Re: [PATCH v2 09/23] pseudo-merge: implement support for selecting pseudo-merge commits

Taylor Blau <me@xxxxxxxxxxxx> · Mon, 6 May 2024 15:58:08 -0400

On Mon, May 06, 2024 at 01:53:01PM +0200, Patrick Steinhardt wrote:
> > +	for (n = 0; n < group->max_merges; n++)
> > +		C += 1.0f / gitexp(n + 1, group->decay);
> > +	C = matches->unstable_nr / C;
> > +
> > +	return (int)((C / gitexp(i + 1, group->decay)) + 0.5);
>
> Why do we cast the return to `int` when the function returns a
> `uint32_t`?

Oops, great catch. This should cast to a uint32_t, not a signed type.

> > +}
> > +
> > +static void init_pseudo_merge_group(struct pseudo_merge_group *group)
>
> Nit: Should't the name rather be `pseudo_merge_group_init()`?

Sure, I can change that.

> [snip]
> > +	} else if (!strcmp(key, "decay")) {
> > +		group->decay = git_config_int(var, value, ctx->kvi);
> > +		if (group->decay < 0) {
> > +			warning(_("%s must be non-negative, using default"), var);
> > +			group->decay = DEFAULT_PSEUDO_MERGE_DECAY;
> > +		}
>
> The decay is a float, and your decay rate examples mention a rate of
> 1.5f. It's impossible to specify fractional rates though because we use
> `git_config_int()`. Should we introduce a new `git_config_float()`
> function to implement this properly?

Good idea. I had addressed this with the sample rate by making the
configured value a percentage (0-100) that was scaled down by 100, but
for some reason I neglected to do the same here. I'll introduce a new
float parser.

> > +	} else if (!strcmp(key, "samplerate")) {
> > +		group->sample_rate = git_config_int(var, value, ctx->kvi);
> > +		if (!(0 <= group->sample_rate && group->sample_rate <= 100)) {
> > +			warning(_("%s must be between 0 and 100, using default"), var);
> > +			group->sample_rate = DEFAULT_PSEUDO_MERGE_SAMPLE_RATE;
> > +		}
> > +	} else if (!strcmp(key, "threshold")) {
> > +		if (git_config_expiry_date(&group->threshold, var, value)) {
> > +			strbuf_release(&buf);
>
> Instead of having multiple exit paths where we need to release `buf` we
> should likely have a comment exit path.

Good call, thanks!

> [snip]
> > +static struct commit *push_pseudo_merge(struct pseudo_merge_group *group)
> > +{
> > +	struct commit *merge;
> > +
> > +	ALLOC_GROW(group->merges, group->merges_nr + 1, group->merges_alloc);
> > +
> > +	merge = alloc_commit_node(the_repository);
> > +	merge->object.parsed = 1;
>
> Why can we mark the object as parsed here?
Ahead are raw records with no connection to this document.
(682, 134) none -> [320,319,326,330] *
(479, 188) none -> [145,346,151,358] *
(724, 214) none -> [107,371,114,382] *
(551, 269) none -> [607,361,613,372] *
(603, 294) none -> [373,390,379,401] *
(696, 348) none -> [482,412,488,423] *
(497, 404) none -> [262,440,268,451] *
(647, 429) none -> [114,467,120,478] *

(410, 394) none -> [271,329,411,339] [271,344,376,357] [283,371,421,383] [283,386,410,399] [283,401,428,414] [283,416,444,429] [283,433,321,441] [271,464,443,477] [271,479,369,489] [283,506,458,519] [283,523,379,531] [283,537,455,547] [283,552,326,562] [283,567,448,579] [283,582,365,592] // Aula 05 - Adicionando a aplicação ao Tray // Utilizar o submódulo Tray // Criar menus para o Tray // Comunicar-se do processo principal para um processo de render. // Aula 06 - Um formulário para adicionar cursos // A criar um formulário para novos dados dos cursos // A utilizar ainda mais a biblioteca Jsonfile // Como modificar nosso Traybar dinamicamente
We have to mark it as parsed since there is no object buffer underlying
this fake commit node. If we try and parse it later on it will fail
since we won't be able to find a corresponding buffer.
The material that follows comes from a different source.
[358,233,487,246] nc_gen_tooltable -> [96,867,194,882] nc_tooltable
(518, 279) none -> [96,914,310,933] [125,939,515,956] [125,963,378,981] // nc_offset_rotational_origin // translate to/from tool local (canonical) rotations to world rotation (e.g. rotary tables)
> > +	merge->object.flags |= BITMAP_PSEUDO_MERGE;
> > +
> > +	group->merges[group->merges_nr++] = merge;
> > +
> > +	return merge;
> > +}
> > +
> > +static struct pseudo_merge_commit_idx *pseudo_merge_idx(kh_oid_map_t *pseudo_merge_commits,
> > +							const struct object_id *oid)
> > +
> > +{
> > +	struct pseudo_merge_commit_idx *pmc;
> > +	khiter_t hash_pos;
> > +
> > +	hash_pos = kh_get_oid_map(pseudo_merge_commits, *oid);
> > +	if (hash_pos == kh_end(pseudo_merge_commits)) {
> > +		int hash_ret;
> > +		hash_pos = kh_put_oid_map(pseudo_merge_commits, *oid, &hash_ret);
> > +		CALLOC_ARRAY(pmc, 1);
> > +
> > +		kh_value(pseudo_merge_commits, hash_pos) = pmc;
> > +	} else {
> > +		pmc = kh_value(pseudo_merge_commits, hash_pos);
> > +	}
> > +
> > +	return pmc;
> > +}
>
> Can't we simplify this to the following (untested):
>
> static struct pseudo_merge_commit_idx *pseudo_merge_idx(kh_oid_map_t *pseudo_merge_commits,
>                                                        const struct object_id *oid)
> {
>        struct pseudo_merge_commit_idx *pmc;
>        khiter_t hash_pos;
>        int hash_ret;
>
>        hash_pos = kh_put_oid_map(pseudo_merge_commits, *oid, &hash_ret);
>        if (hash_ret) {
>                CALLOC_ARRAY(pmc, 1);
>                kh_value(pseudo_merge_commits, hash_pos) = pmc;
>
>        } else {
>                pmc = kh_value(pseudo_merge_commits, hash_pos);
>        }
>
>        return pmc;
> }

Nice suggestion, I think that should work great.

> > +
> > +#define MIN_PSEUDO_MERGE_SIZE 8
> > +
> > +static void select_pseudo_merges_1(struct pseudo_merge_group *group,
> > +				   struct pseudo_merge_matches *matches,
> > +				   kh_oid_map_t *pseudo_merge_commits,
> > +				   uint32_t *pseudo_merges_nr)
> > +{
> > +	uint32_t i, j;
> > +	uint32_t stable_merges_nr;
> > +
> > +	if (!matches->stable_nr && !matches->unstable_nr)
> > +		return; /* all tips in this group already have bitmaps */
>
> It's nice that there are some comments, but there are quite a lot of
> non-obvious things going on in this function that would warrant an
> explanation that expands a bit more into what exactly it is that we are
> doing here.
>
> I may only be speaking for myself, but I basically have no clue what we
> do here :) Something something pseudo merges, I guess. But there is no
> in-code explanation at all what a "stable" or "unstable" commit is, how
> exactly we match commits and other higher-level ideas.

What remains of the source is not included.